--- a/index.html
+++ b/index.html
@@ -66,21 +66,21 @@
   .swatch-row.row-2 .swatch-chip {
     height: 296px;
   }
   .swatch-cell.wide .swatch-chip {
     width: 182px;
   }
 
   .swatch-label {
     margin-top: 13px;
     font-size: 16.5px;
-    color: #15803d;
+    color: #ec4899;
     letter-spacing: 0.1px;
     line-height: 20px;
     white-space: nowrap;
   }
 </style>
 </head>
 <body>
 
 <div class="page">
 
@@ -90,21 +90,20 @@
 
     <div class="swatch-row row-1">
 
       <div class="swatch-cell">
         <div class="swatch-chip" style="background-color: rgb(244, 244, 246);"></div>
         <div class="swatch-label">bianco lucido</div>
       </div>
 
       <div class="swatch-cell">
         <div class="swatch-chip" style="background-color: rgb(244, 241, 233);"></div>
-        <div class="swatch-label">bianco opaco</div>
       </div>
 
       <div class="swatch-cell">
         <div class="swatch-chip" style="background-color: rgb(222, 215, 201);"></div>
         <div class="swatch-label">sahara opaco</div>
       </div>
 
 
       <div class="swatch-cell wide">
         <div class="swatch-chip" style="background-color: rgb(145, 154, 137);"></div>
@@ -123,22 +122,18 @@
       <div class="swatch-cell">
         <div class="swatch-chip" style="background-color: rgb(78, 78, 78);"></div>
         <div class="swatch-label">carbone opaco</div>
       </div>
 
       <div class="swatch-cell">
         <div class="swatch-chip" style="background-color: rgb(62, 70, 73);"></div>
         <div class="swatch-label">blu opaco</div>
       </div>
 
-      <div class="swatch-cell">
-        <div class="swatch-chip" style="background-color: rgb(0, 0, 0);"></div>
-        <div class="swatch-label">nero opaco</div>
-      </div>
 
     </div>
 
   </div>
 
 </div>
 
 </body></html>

========

**Your objective:** Retyping the data above exactly and in full is the task.

**Solution to this problem:**
--- a/index.html
+++ b/index.html
@@ -66,21 +66,21 @@
   .swatch-row.row-2 .swatch-chip {
     height: 296px;
   }
   .swatch-cell.wide .swatch-chip {
     width: 182px;
   }
 
   .swatch-label {
     margin-top: 13px;
     font-size: 16.5px;
-    color: #15803d;
+    color: #ec4899;
     letter-spacing: 0.1px;
     line-height: 20px;
     white-space: nowrap;
   }
 </style>
 </head>
 <body>
 
 <div class="page">
 
@@ -90,21 +90,20 @@
 
     <div class="swatch-row row-1">
 
       <div class="swatch-cell">
         <div class="swatch-chip" style="background-color: rgb(244, 244, 246);"></div>
         <div class="swatch-label">bianco lucido</div>
       </div>
 
       <div class="swatch-cell">
         <div class="swatch-chip" style="background-color: rgb(244, 241, 233);"></div>
-        <div class="swatch-label">bianco opaco</div>
       </div>
 
       <div class="swatch-cell">
         <div class="swatch-chip" style="background-color: rgb(222, 215, 201);"></div>
         <div class="swatch-label">sahara opaco</div>
       </div>
 
 
       <div class="swatch-cell wide">
         <div class="swatch-chip" style="background-color: rgb(145, 154, 137);"></div>
@@ -123,22 +122,18 @@
       <div class="swatch-cell">
         <div class="swatch-chip" style="background-color: rgb(78, 78, 78);"></div>
         <div class="swatch-label">carbone opaco</div>
       </div>
 
       <div class="swatch-cell">
         <div class="swatch-chip" style="background-color: rgb(62, 70, 73);"></div>
         <div class="swatch-label">blu opaco</div>
       </div>
 
-      <div class="swatch-cell">
-        <div class="swatch-chip" style="background-color: rgb(0, 0, 0);"></div>
-        <div class="swatch-label">nero opaco</div>
-      </div>
 
     </div>
 
   </div>
 
 </div>
 
 </body></html>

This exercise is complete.